- _EXERCISE_
Working from the start of the listing, please write out exactly the lines through the one that holds "20 万元，支出决算 3.73", both included, and omit all pictures.

- _INFORMATION SHOWN_
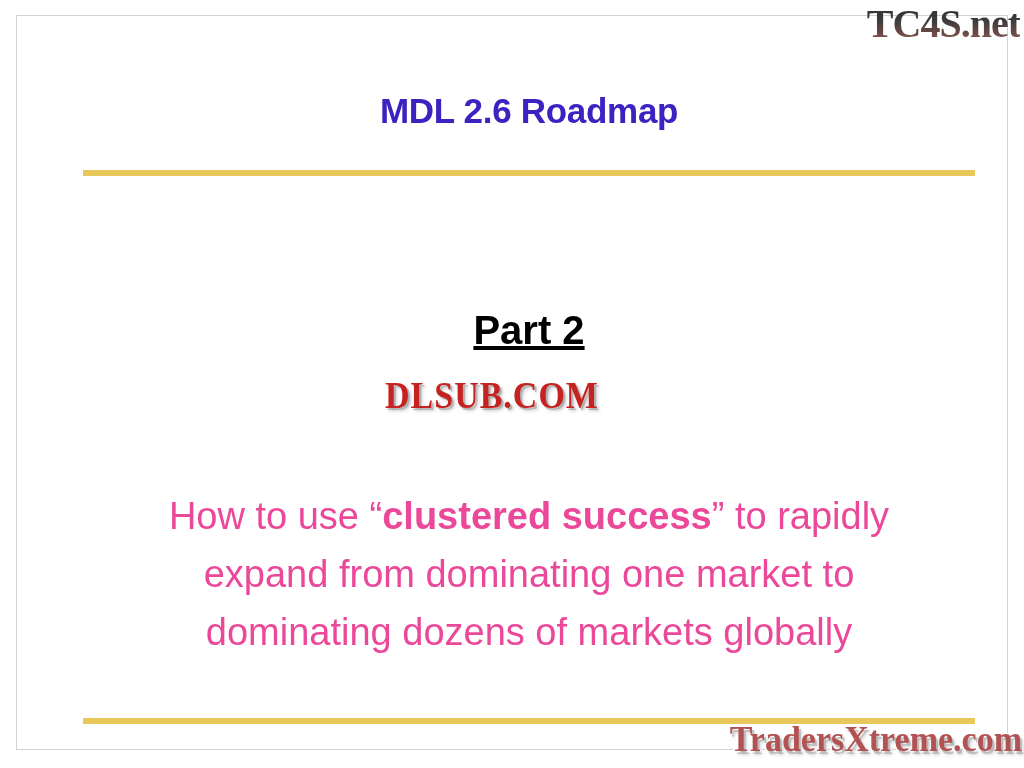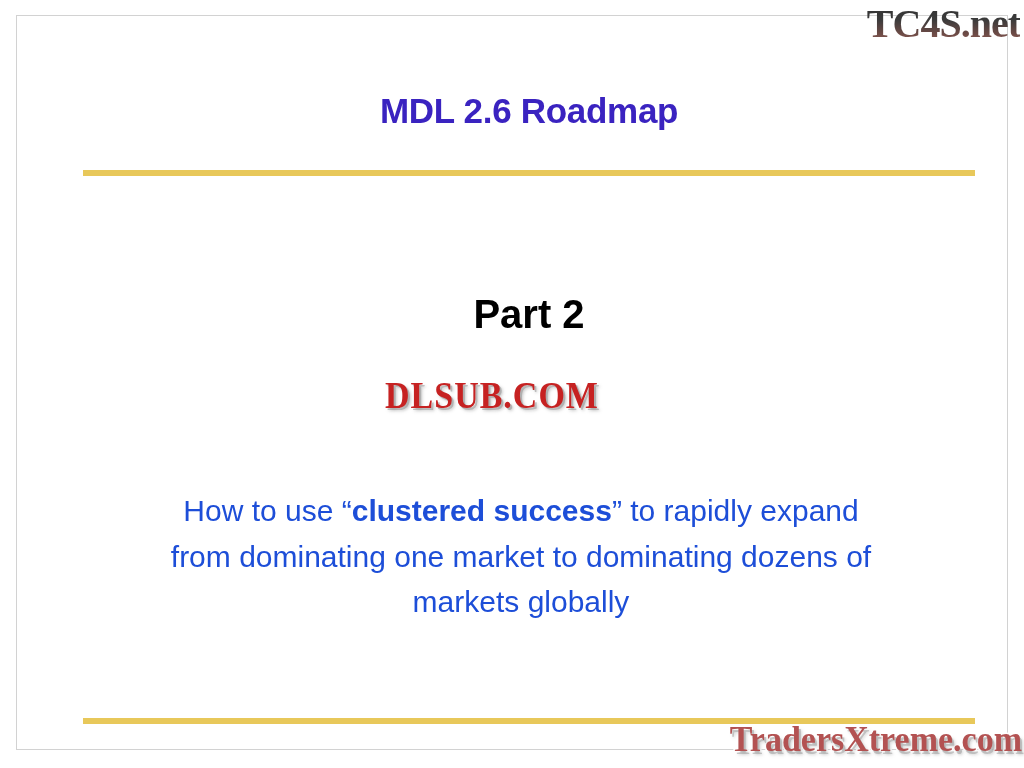"Part 2" .heading-sub { margin-top: 6px -> 22px; text-decoration: none -> underline }
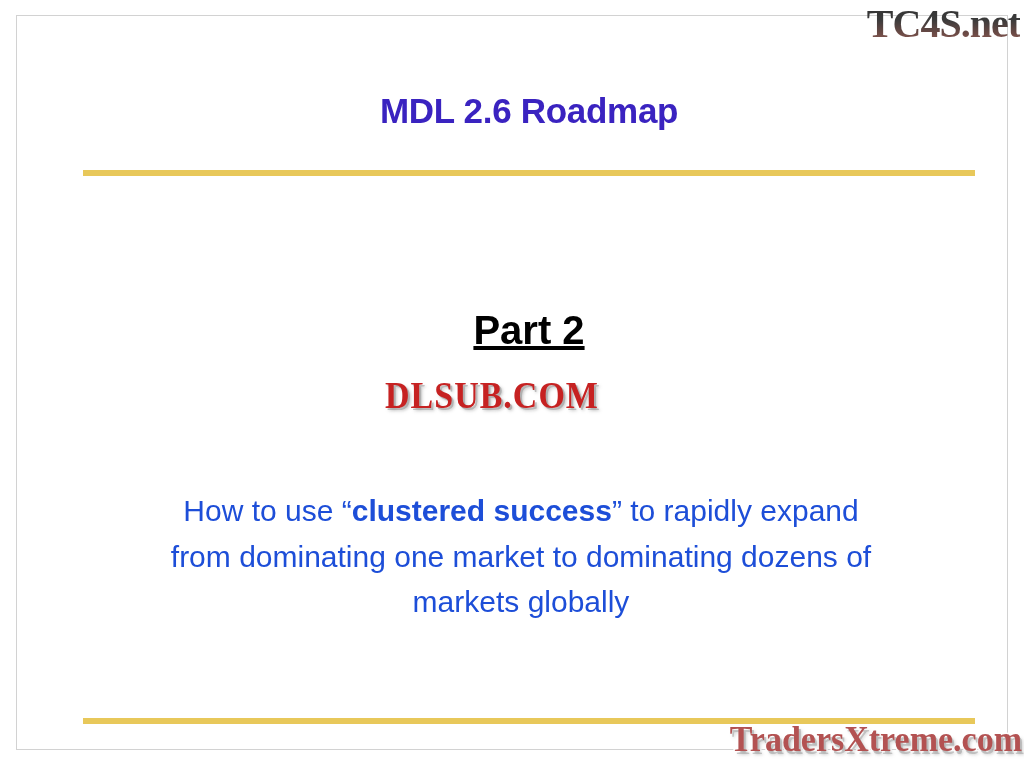"How to use “clustered success”" .body-text { color: #1d4ed8 -> #ec4899; font-size: 30px -> 38px; left: 142px -> 150px }
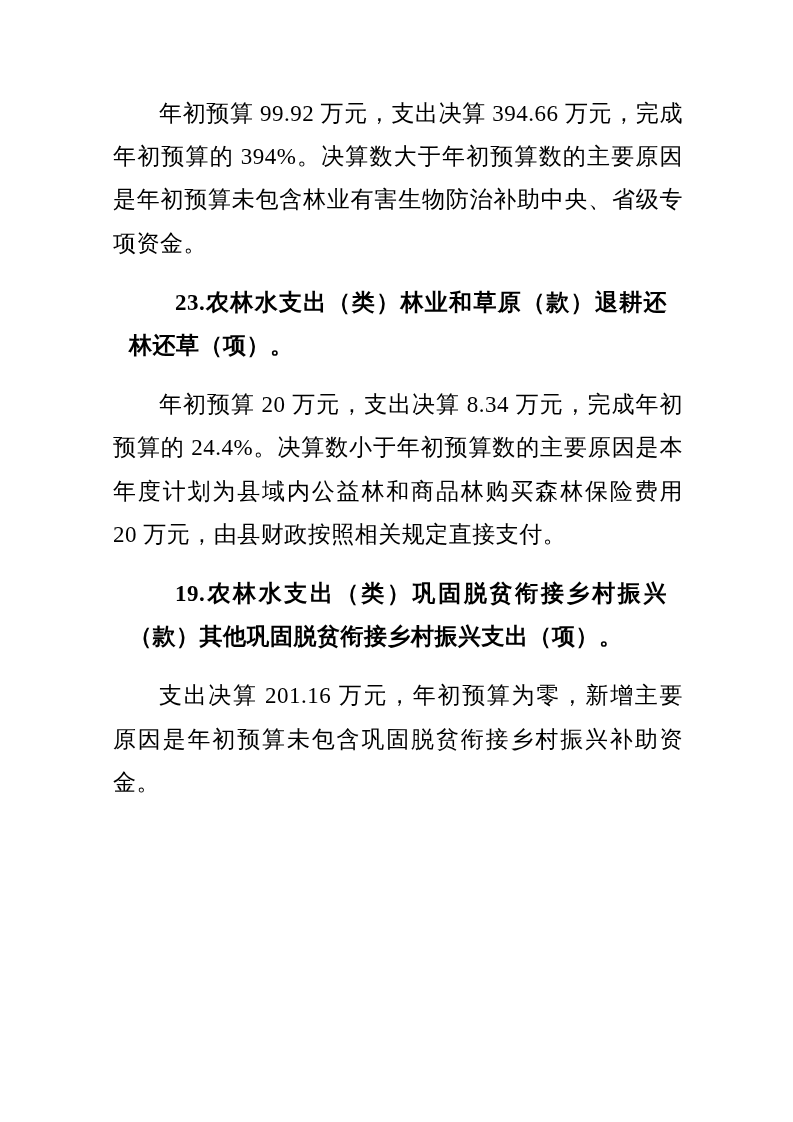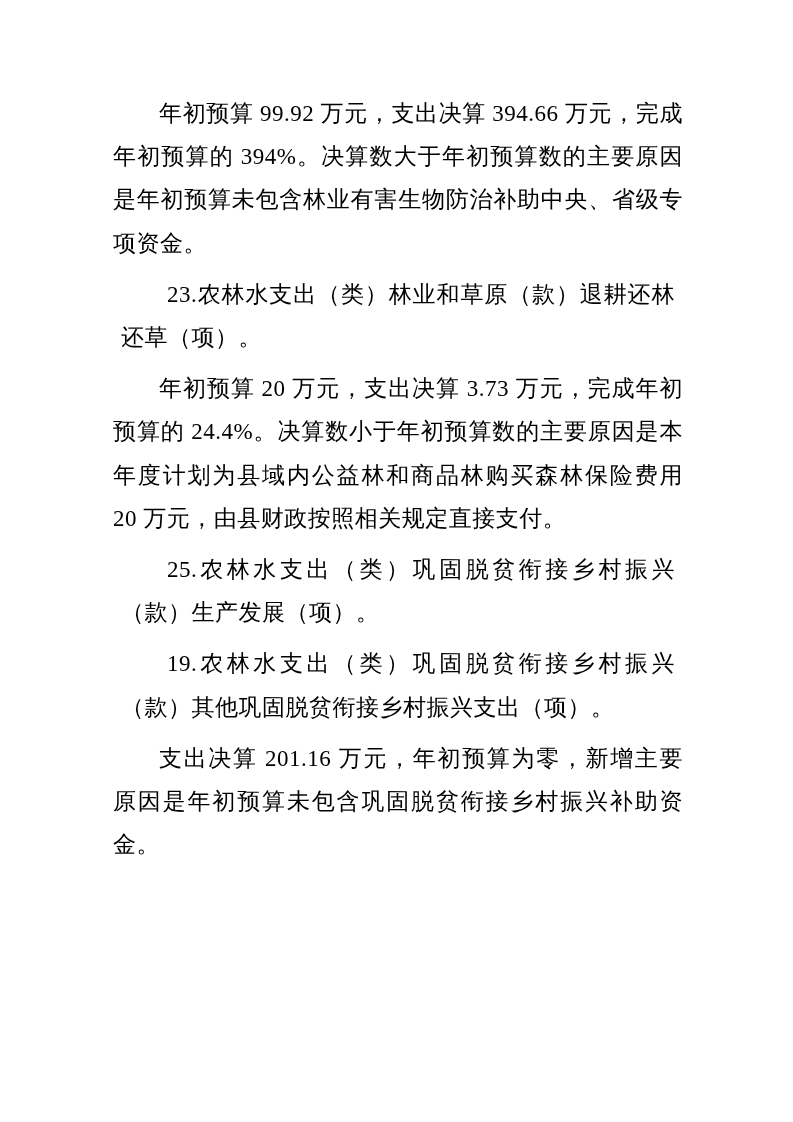"23.农林水支出（类）林业和草原（款）退耕还林还草（项）。" .doc-heading { font-weight: normal -> bold; margin: 8px -> 16px }
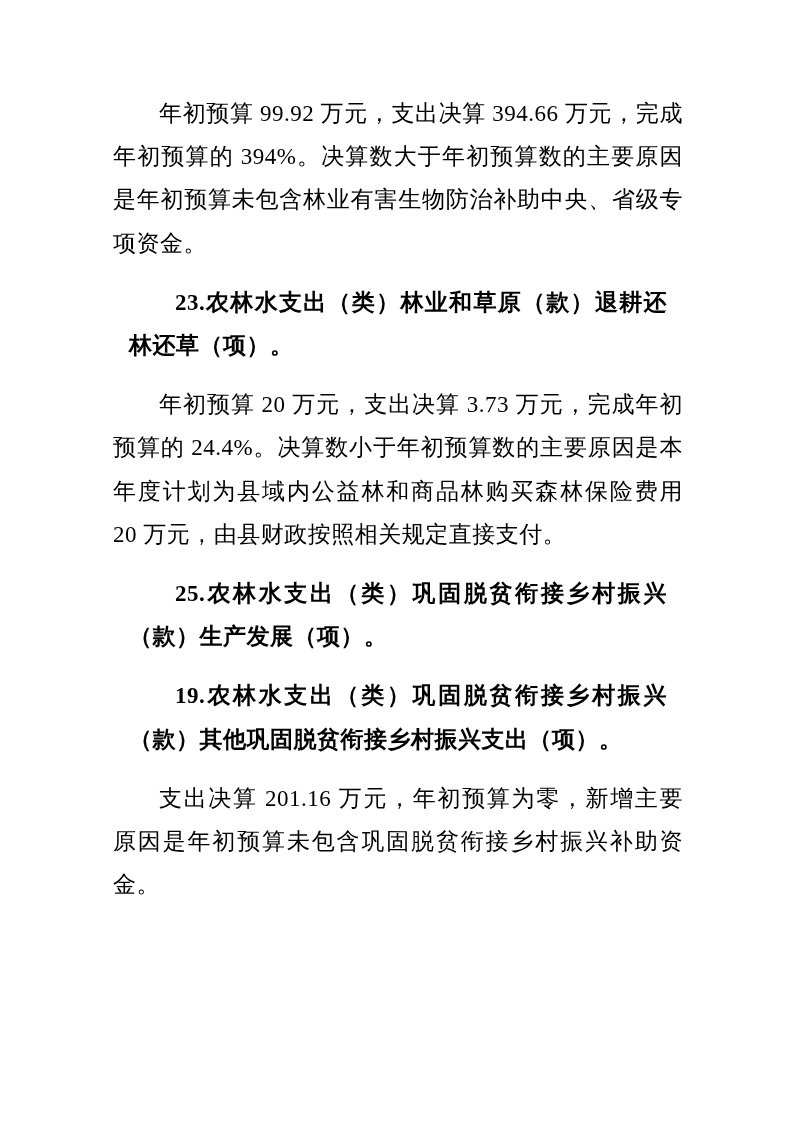"年初预算 20 万元，支出决算 3.73 万元，完成年初预算的" p.doc-paragraph { text: 3.73 -> 8.34 }
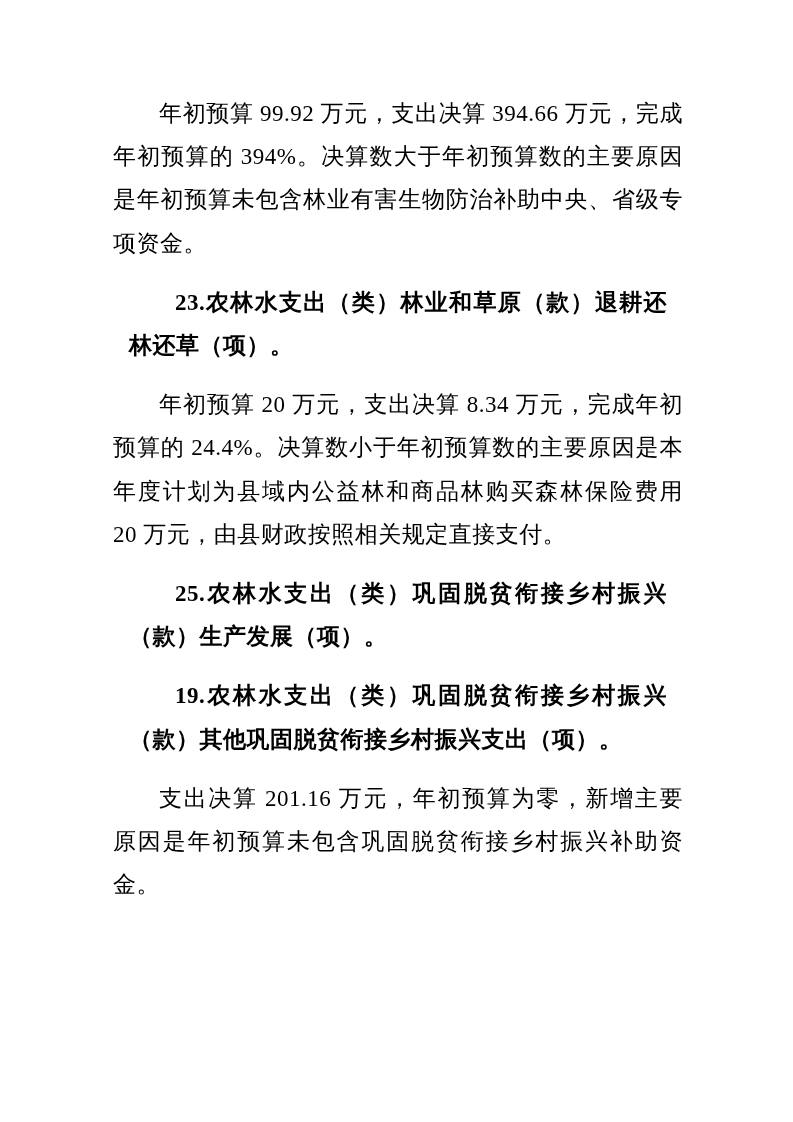"25.农林水支出（类）巩固脱贫衔接乡村振兴（款）生产发展（项）。" p.doc-heading { html: <p>25.农林水支出（类）巩固脱贫衔接乡村振兴（款）生产发展（项）。</p> -> none }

- _EXPECTED OUTPUT_
"Part 2" .heading-sub { margin-top: 6px -> 22px; text-decoration: none -> underline }
"How to use “clustered success”" .body-text { color: #1d4ed8 -> #ec4899; font-size: 30px -> 38px; left: 142px -> 150px }
"23.农林水支出（类）林业和草原（款）退耕还林还草（项）。" .doc-heading { font-weight: normal -> bold; margin: 8px -> 16px }
"年初预算 20 万元，支出决算 3.73 万元，完成年初预算的" p.doc-paragraph { text: 3.73 -> 8.34 }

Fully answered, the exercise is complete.